PATCH increments represent bug fixes only.
MAJOR.MINOR.PATCH-rc.N: The N-th potentially viable candidate for a
release.MAJOR.MINOR.PATCH-0.nightly.YYYY.MM.DD: A nightly incremental
development build on a particular day during development of that
version.MAJOR.MINOR.PATCH-0.dev: An interactive, incremental development build
on a particular day by some developer during development of that
version.See the added versioning document.
The mechanics outlined above provide a good basis for the initial versions of the language (up to 1.0) and any necessary mechanics and tooling around those versions. However, beyond 1.0 we expect the needs of the language and project to expand and more detailed versioning and evolution tools to become critical. We lay out directional sketches here for where Carbon should go in the future to address these needs, but these are just directional guidance and will need their own carefully considered proposals when the time comes.
We don't expect a simple version number to be sufficient long-term for the evolution needs of the Carbon language. We should plan to at least map these major versions into Rust-edition-like controls within source code itself to allow incremental adoption across a codebase of fixes for breaking changes or adoption of new language features with a single toolchain version. That is, some code will want to compile using previous major version semantics even with the new compiler.
The approach taken in Rust and proposed for C++ to address this are "editions" that source code opts into in order to allow the compiler to support a mixture of code in a codebase during incremental adoption. Carbon will need at least something equivalent to this, and may want to explore a more fine-grained system of opting into specific functionality sets similar to how pragma-based extension usage or Circle works.
Regardless of the specifics, a key is that breaking changes are not forcibly coupled in their roll-out to updates to the Carbon toolchain. Each step needs to be incrementally tackled.

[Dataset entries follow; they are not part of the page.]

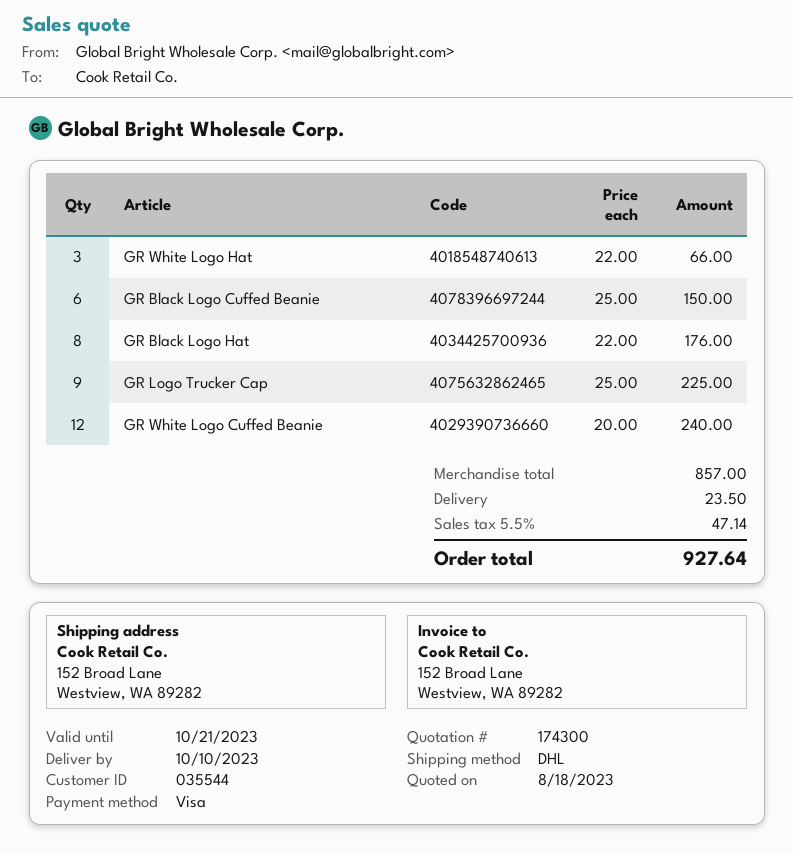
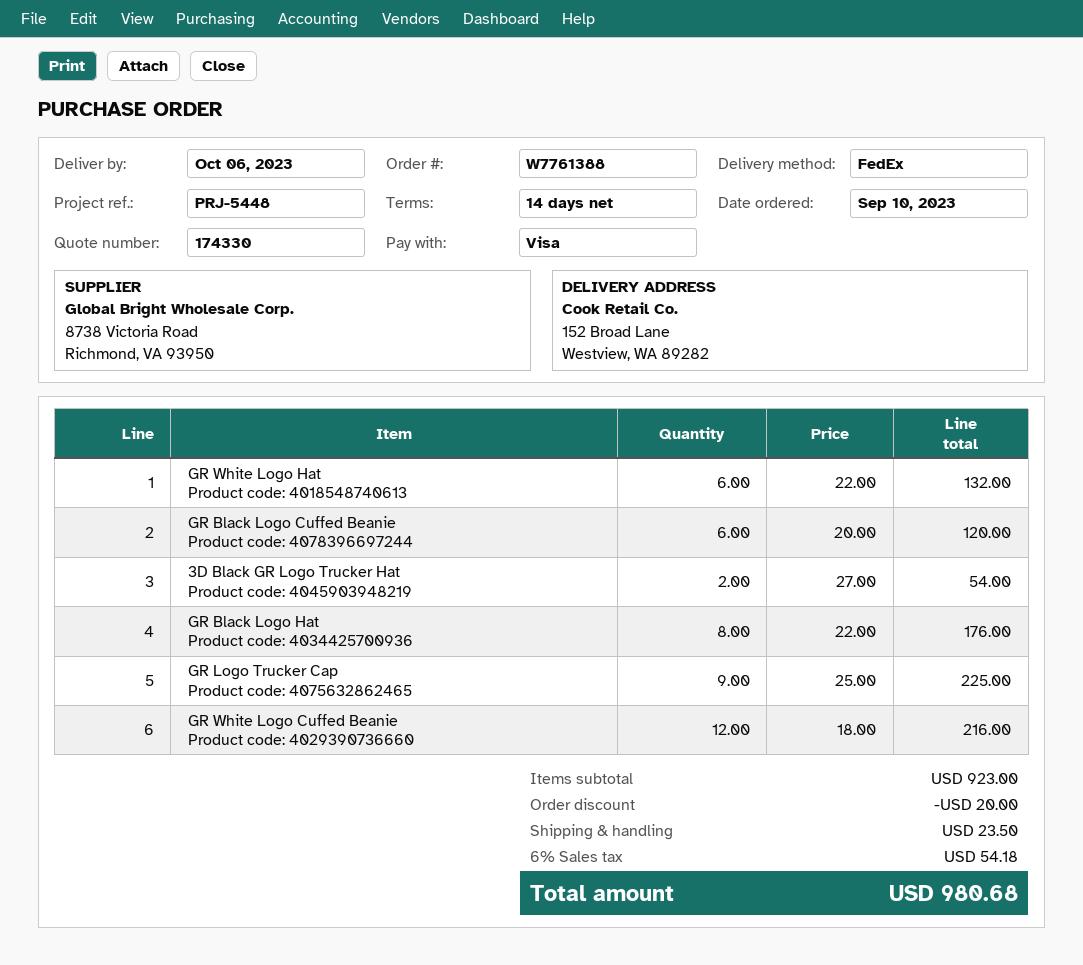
quote number: 174300 -> 174330
delivery date: 2023-10-10 -> 2023-10-06
shipping method: DHL -> FedEx
GR White Logo Hat: 3 x 22.00 = 66.00 -> 6 x 22.00 = 132.00
GR Black Logo Cuffed Beanie: 6 x 25.00 = 150.00 -> 6 x 20.00 = 120.00
GR White Logo Cuffed Beanie: 12 x 20.00 = 240.00 -> 12 x 18.00 = 216.00
3D Black GR Logo Trucker Hat: none -> 2 x 27.00 = 54.00
subtotal: 857.00 -> 923.00
discount: none -> 20.00
tax: 5.5% = 47.14 -> 6% = 54.18
total: 927.64 -> 980.68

SemVer alone isn't sufficient to address some user needs for language stability. It is enough to detect the issues when they arise, but Carbon should also plan for how to address these issues.
The suggested direction here is towards designated LTS versions based on a particular level of completeness and quality and the user demand. These versions will likely need even longer time horizons of support than Linux distro LTS releases. The direction should be to embrace this and the potential for multi-decade support windows to support users' needs. As the windows of LTSes expand, their frequency should reduce to avoid supporting an unsustainable diversity of versions.
Exactly how a version is designated as LTS is left to the future work here, but it should not be expected to change the schema and structure of the versioning, just the support policy applied to the specific release version in question.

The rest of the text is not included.